# [What you should do]
The output should match, line for line, the records from the line containing "text: +64.7% ->" through the line containing "-> <div> <span></span>", with every picture left out.

# [Provided records]
--- --- ---

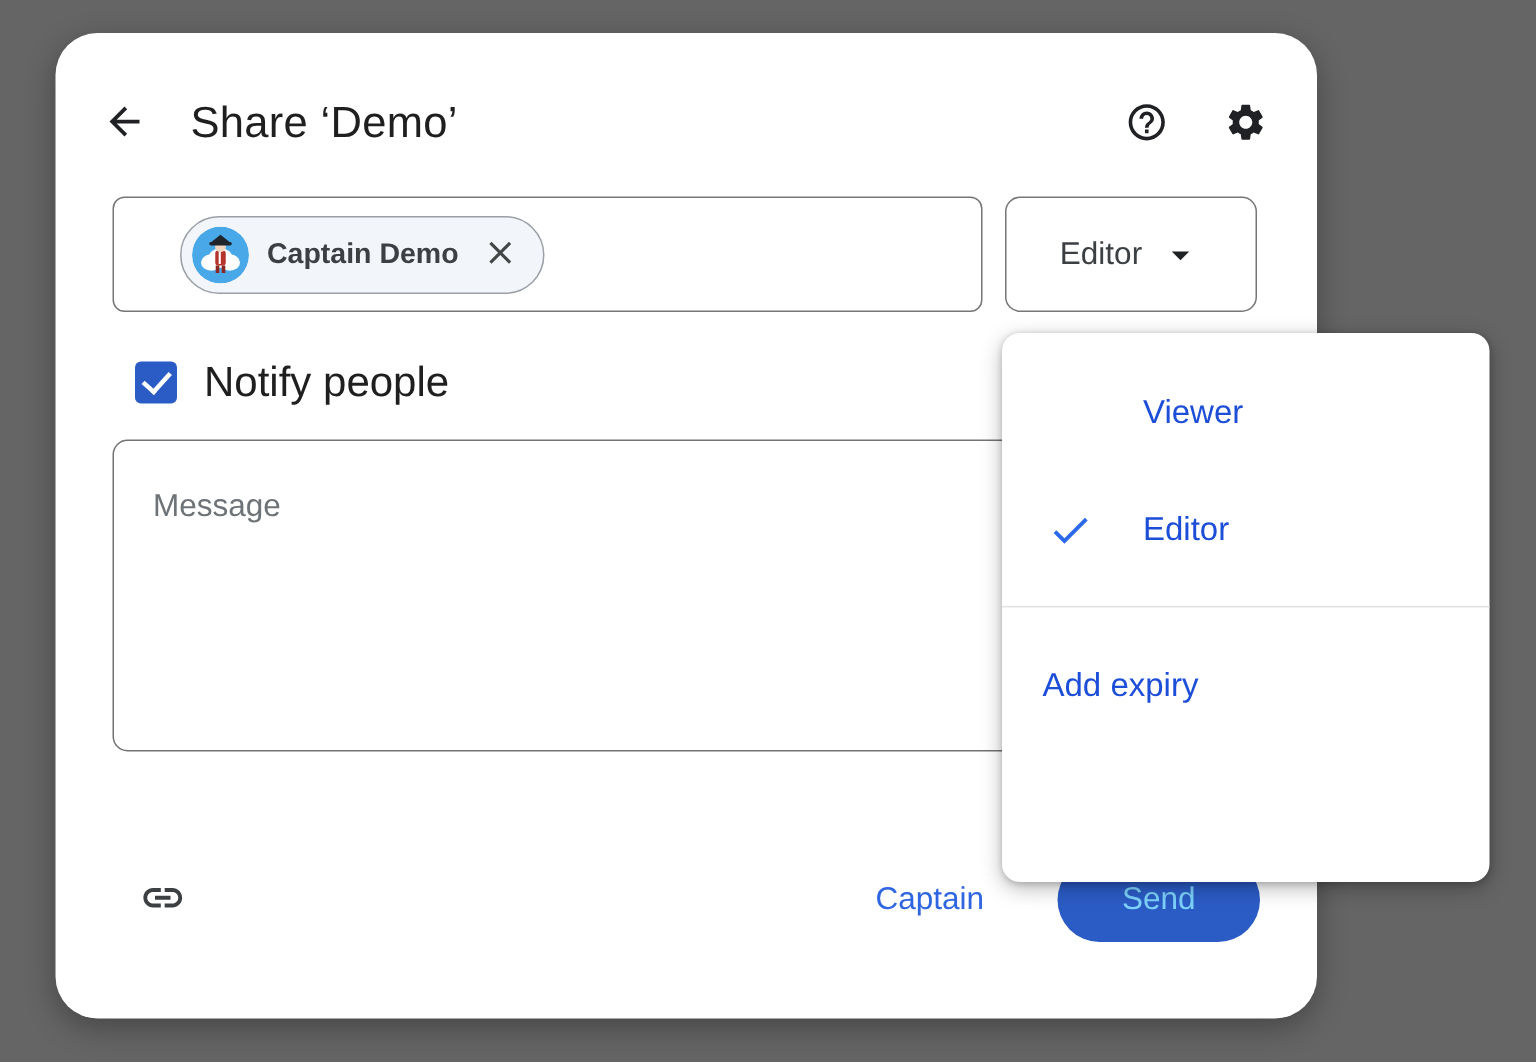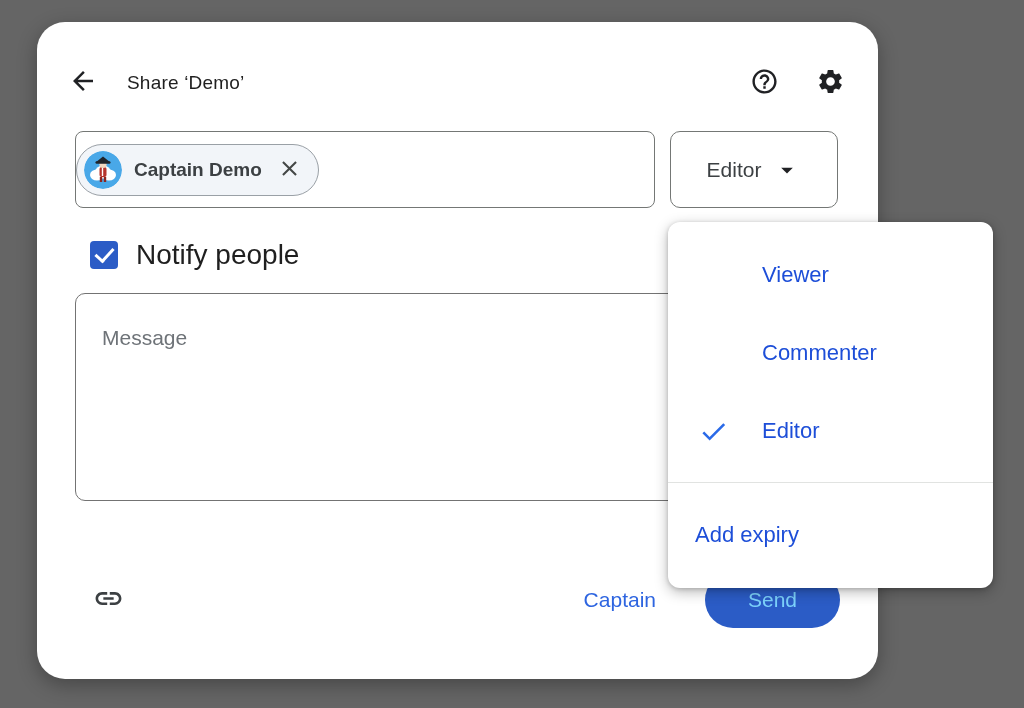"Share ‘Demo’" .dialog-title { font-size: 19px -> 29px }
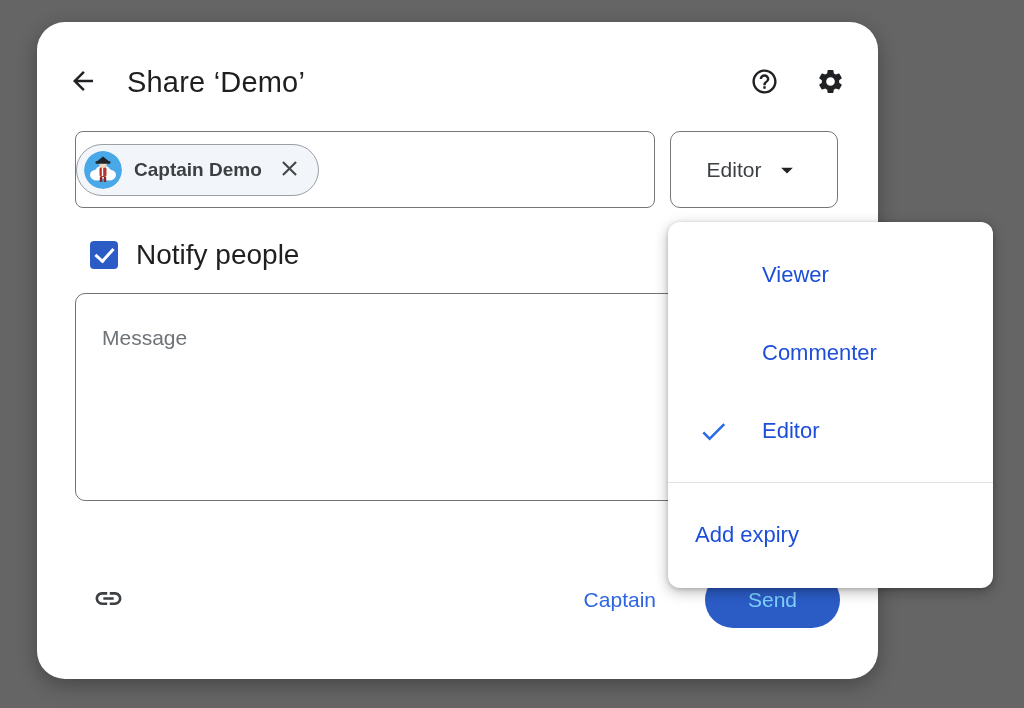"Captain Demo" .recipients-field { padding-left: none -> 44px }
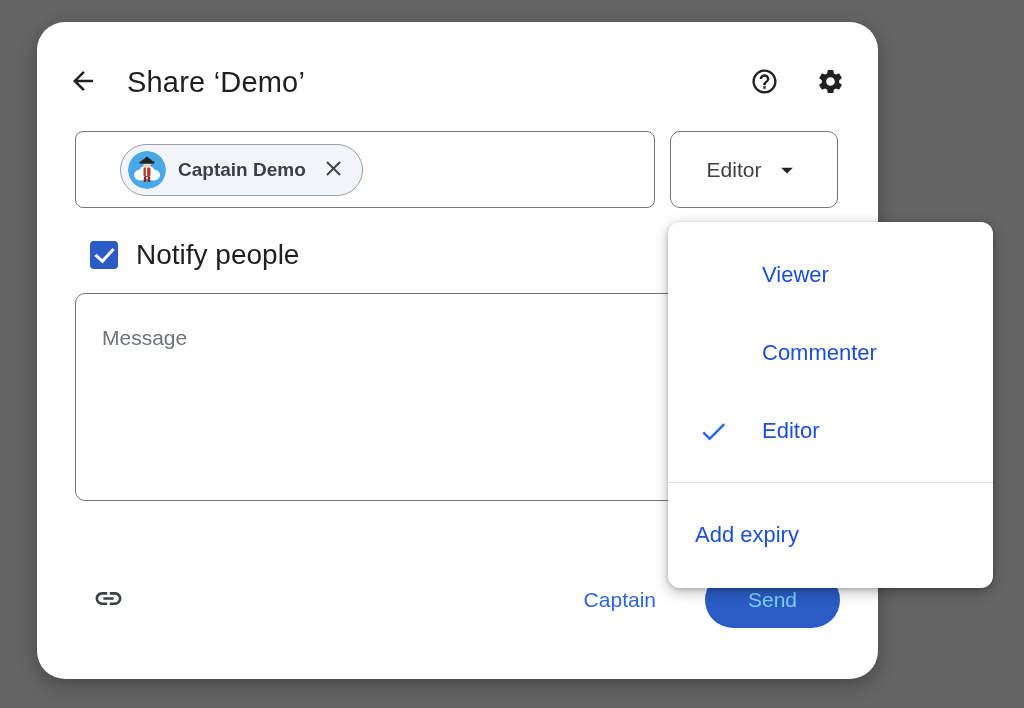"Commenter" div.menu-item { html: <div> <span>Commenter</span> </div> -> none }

--- --- ---

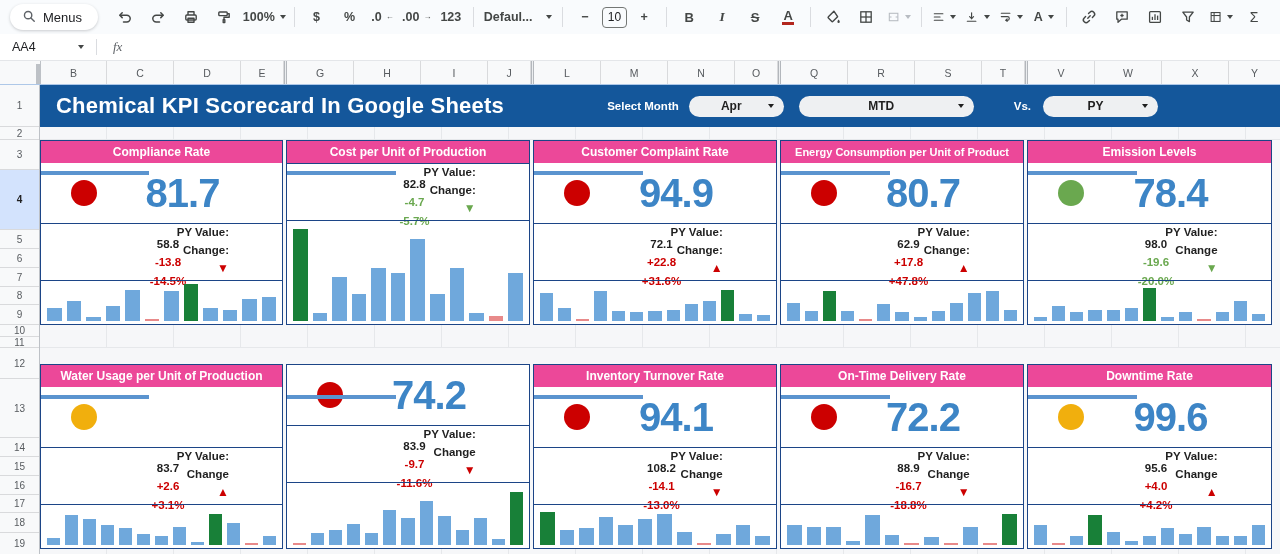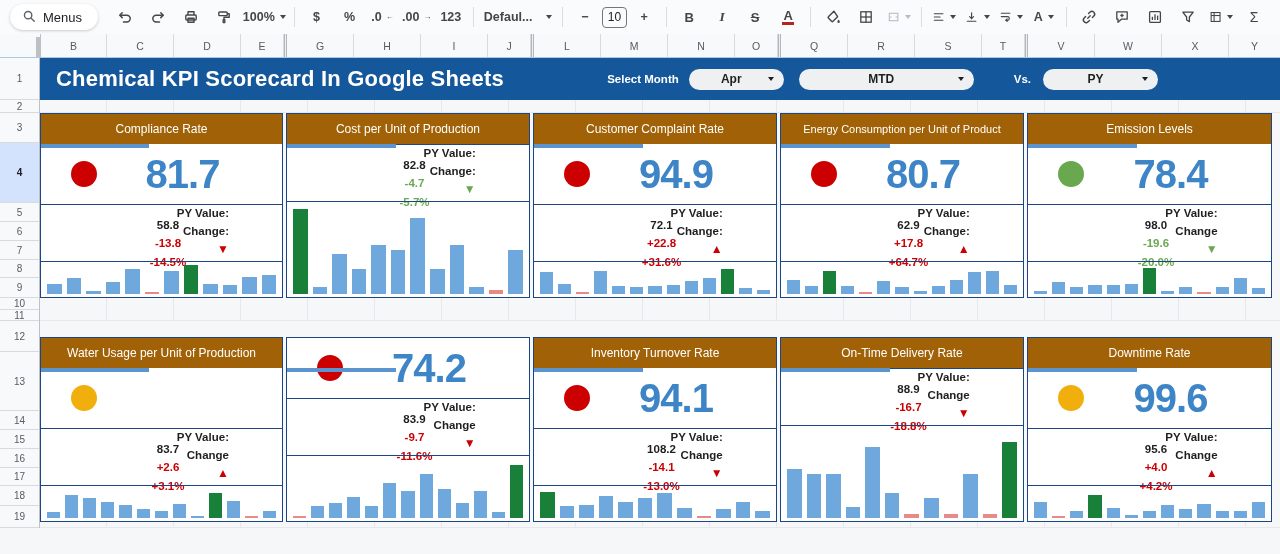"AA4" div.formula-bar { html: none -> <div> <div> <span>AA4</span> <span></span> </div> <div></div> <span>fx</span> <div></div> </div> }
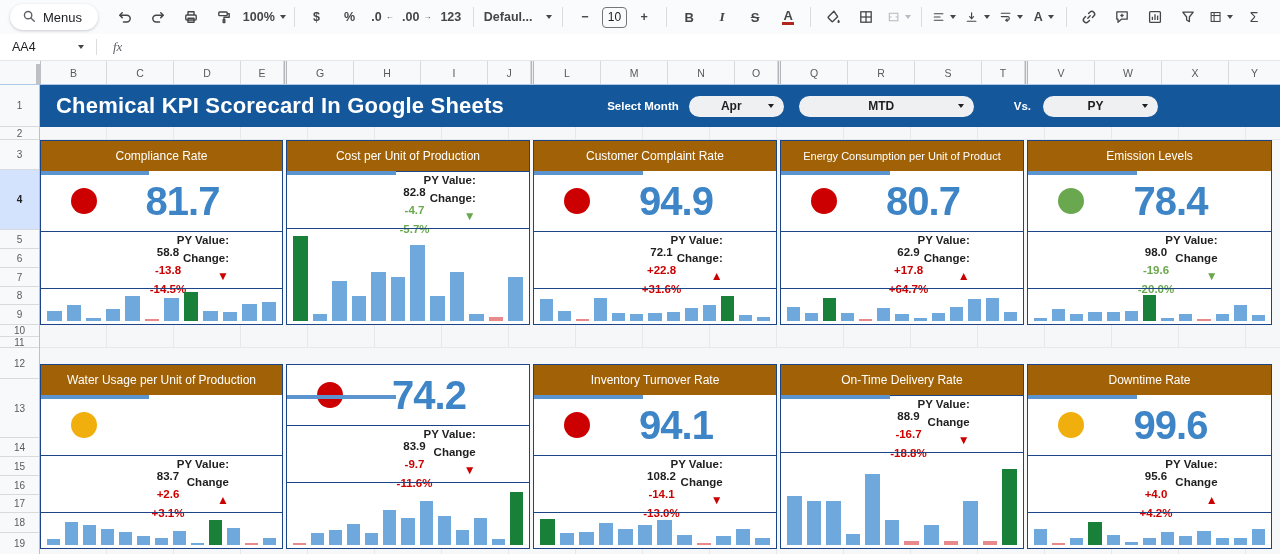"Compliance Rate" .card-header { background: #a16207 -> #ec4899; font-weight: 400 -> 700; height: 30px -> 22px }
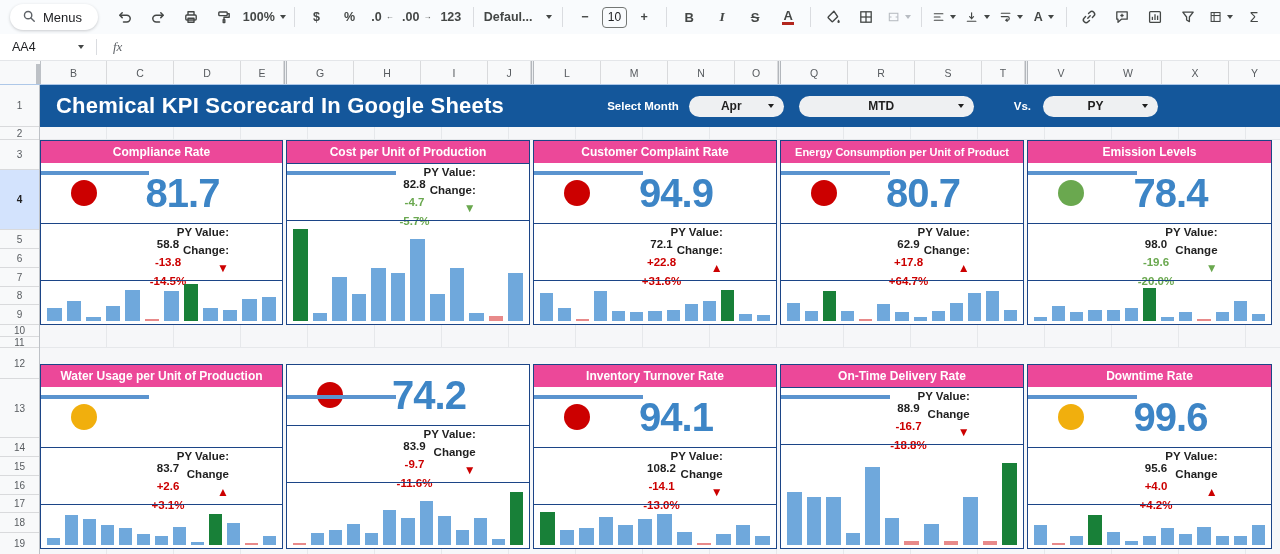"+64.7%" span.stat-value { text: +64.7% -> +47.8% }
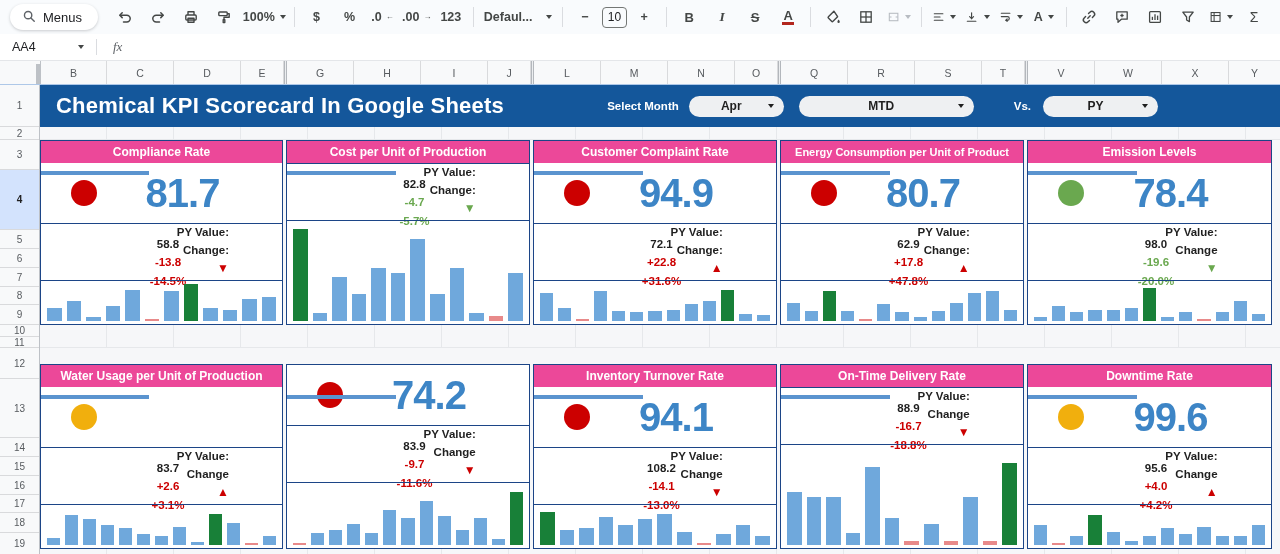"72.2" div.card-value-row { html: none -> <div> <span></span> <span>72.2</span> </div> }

--- --- ---

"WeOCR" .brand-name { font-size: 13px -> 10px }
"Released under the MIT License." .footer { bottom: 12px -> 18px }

--- --- ---

# [Result of this exercise]
"+64.7%" span.stat-value { text: +64.7% -> +47.8% }
"72.2" div.card-value-row { html: none -> <div> <span></span> <span>72.2</span> </div> }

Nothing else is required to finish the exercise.